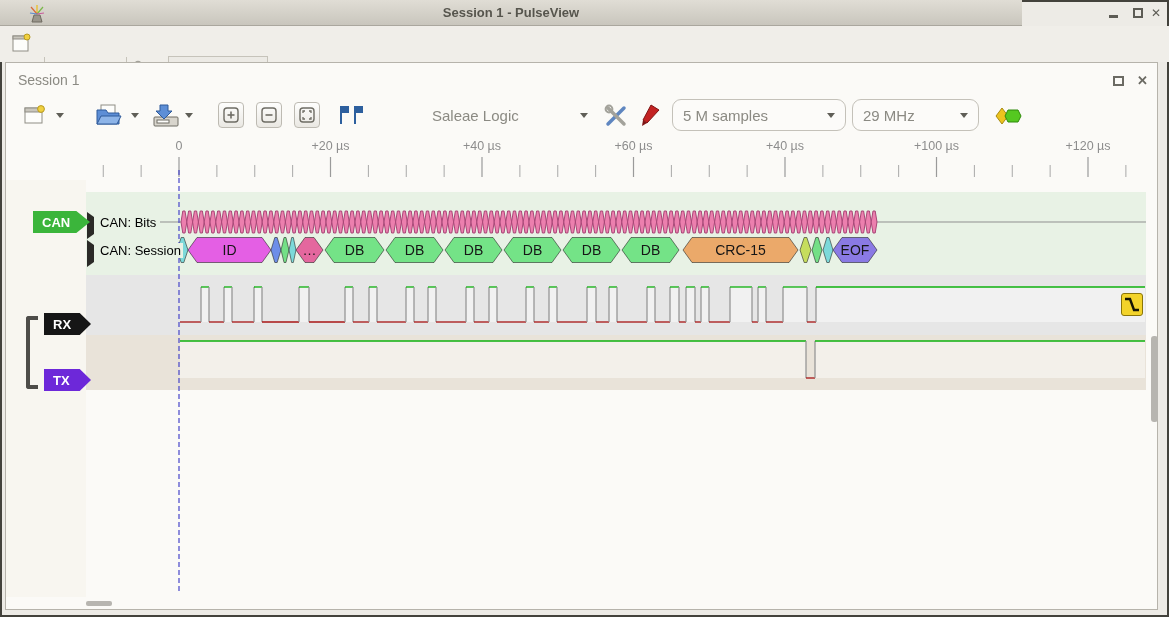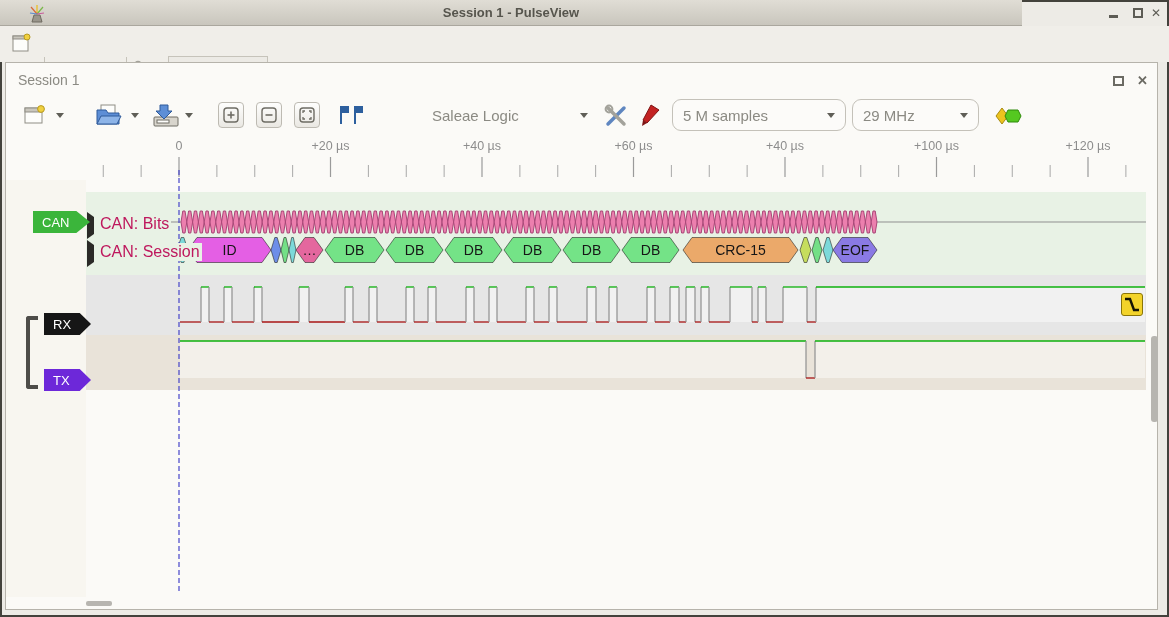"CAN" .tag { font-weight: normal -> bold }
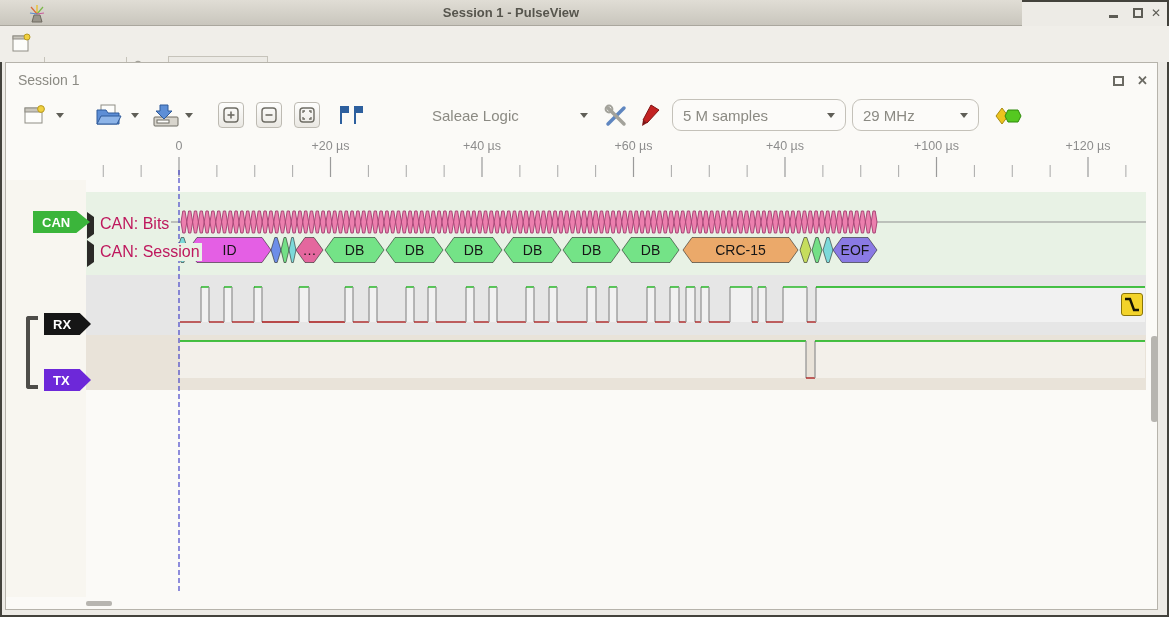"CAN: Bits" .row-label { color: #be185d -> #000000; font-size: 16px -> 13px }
* * *
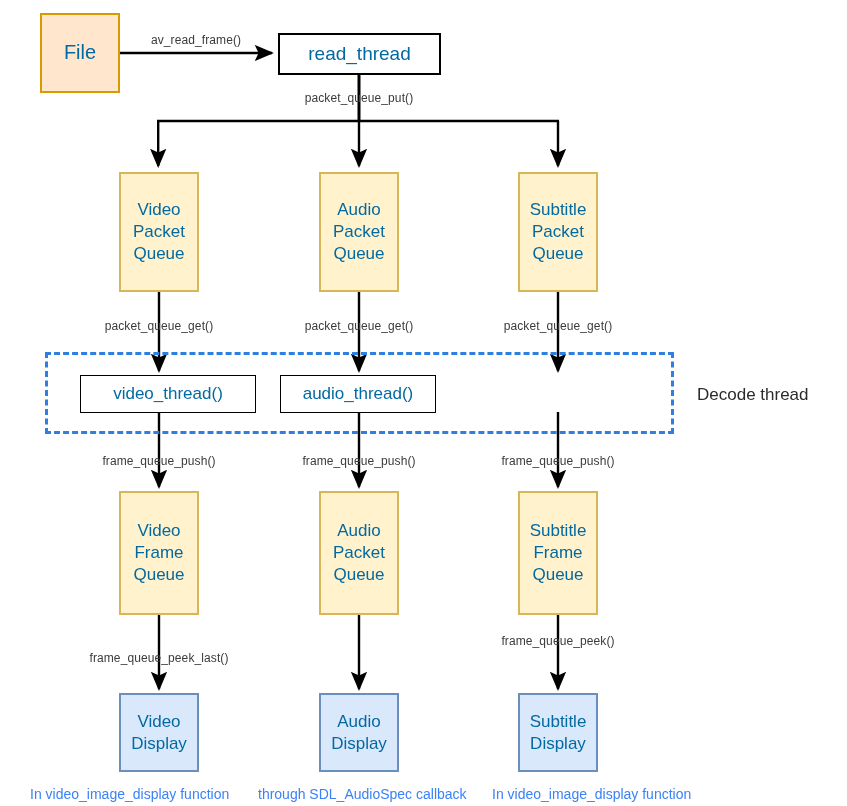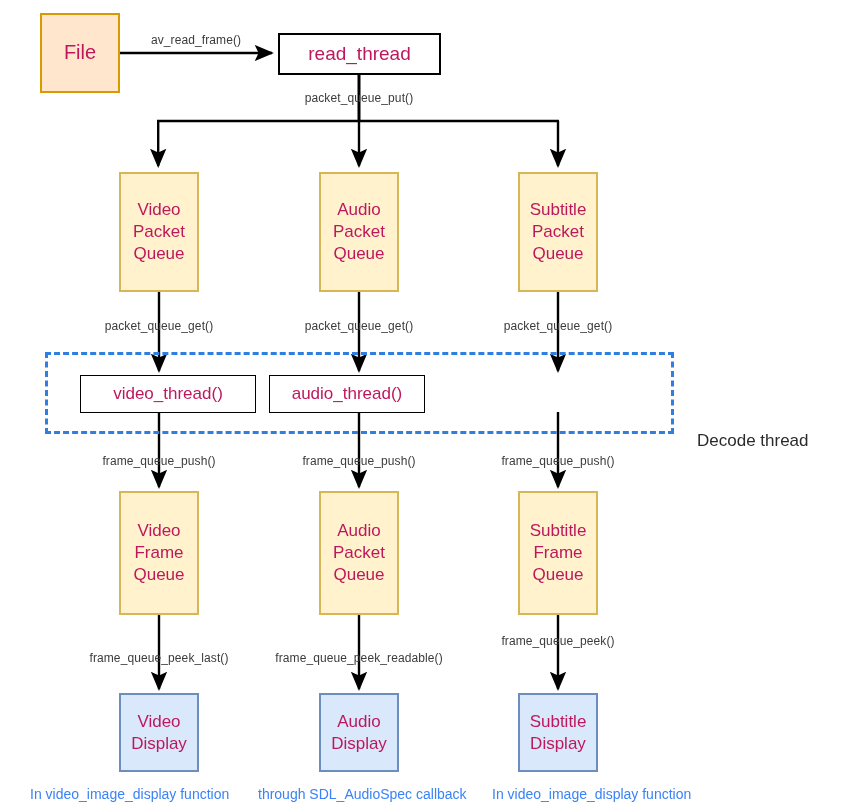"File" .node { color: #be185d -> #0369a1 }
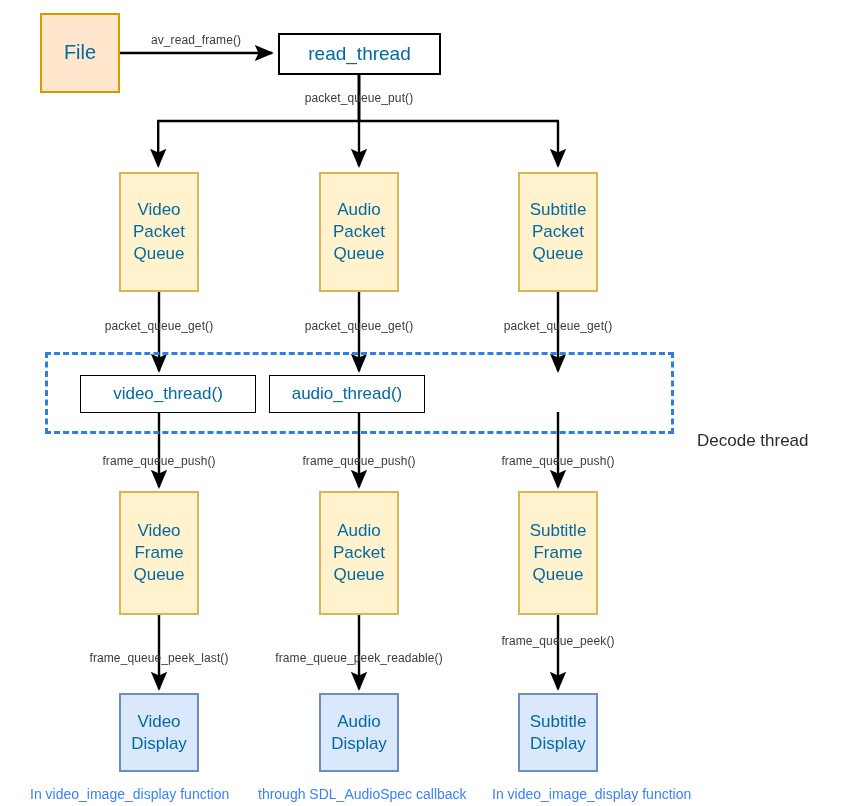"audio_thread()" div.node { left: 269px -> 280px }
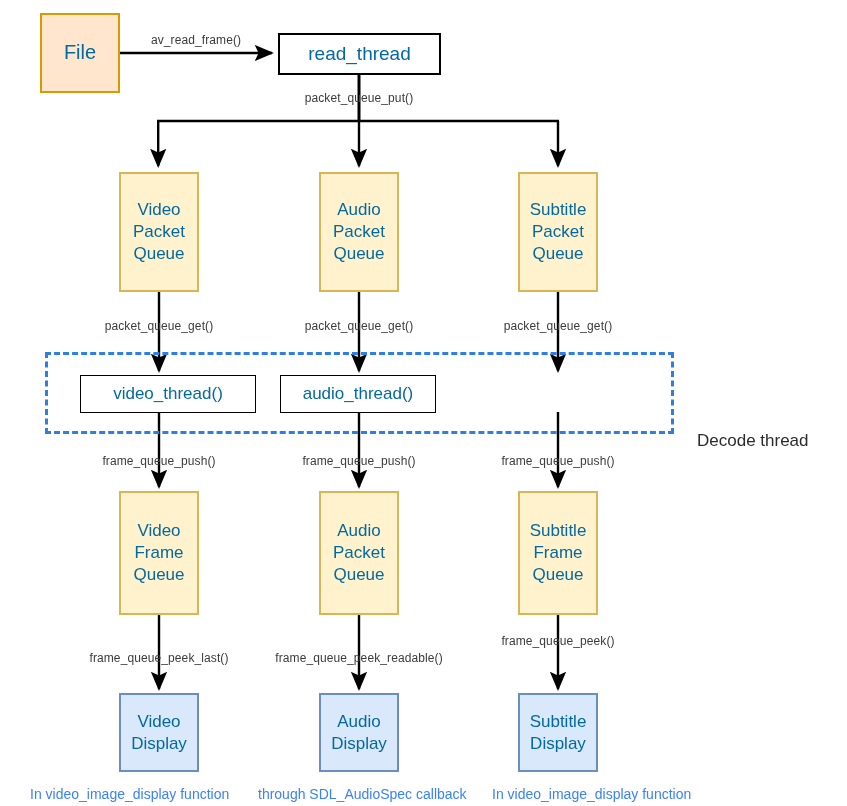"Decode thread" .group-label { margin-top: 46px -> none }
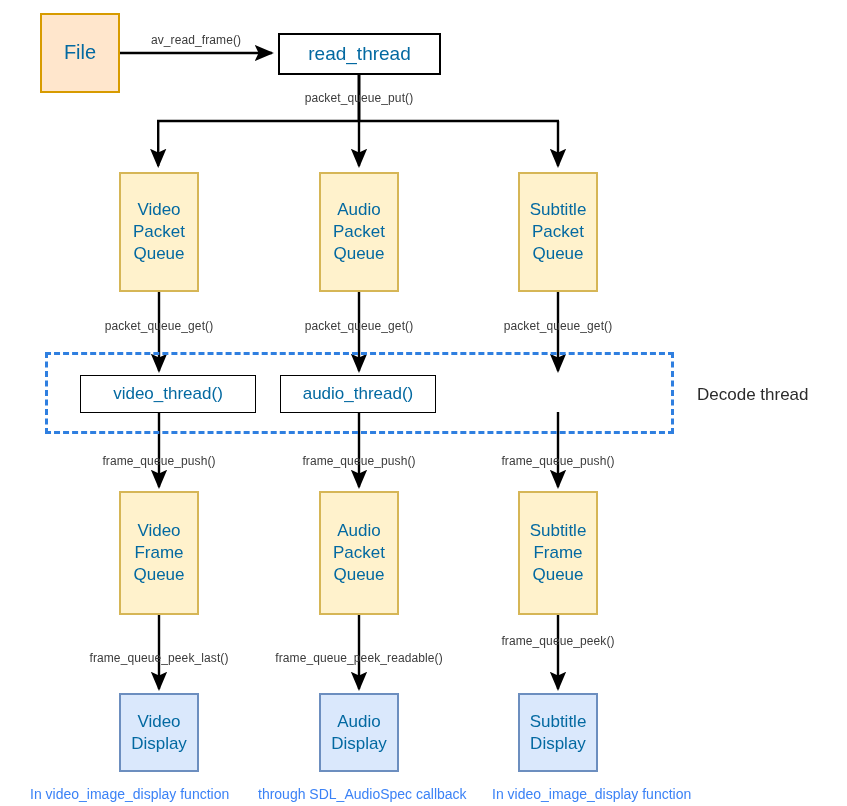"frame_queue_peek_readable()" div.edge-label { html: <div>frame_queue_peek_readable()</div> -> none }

TASK DETAILS
Working from the entries above, reproduce exactly and only the lines beginning with the line that has "margin-top: 46px ->" and ending with the line that has "html: <div>frame_queue_peek_readable()</div> ->"; omit all pictures.

TASK RESULT
"Decode thread" .group-label { margin-top: 46px -> none }
"frame_queue_peek_readable()" div.edge-label { html: <div>frame_queue_peek_readable()</div> -> none }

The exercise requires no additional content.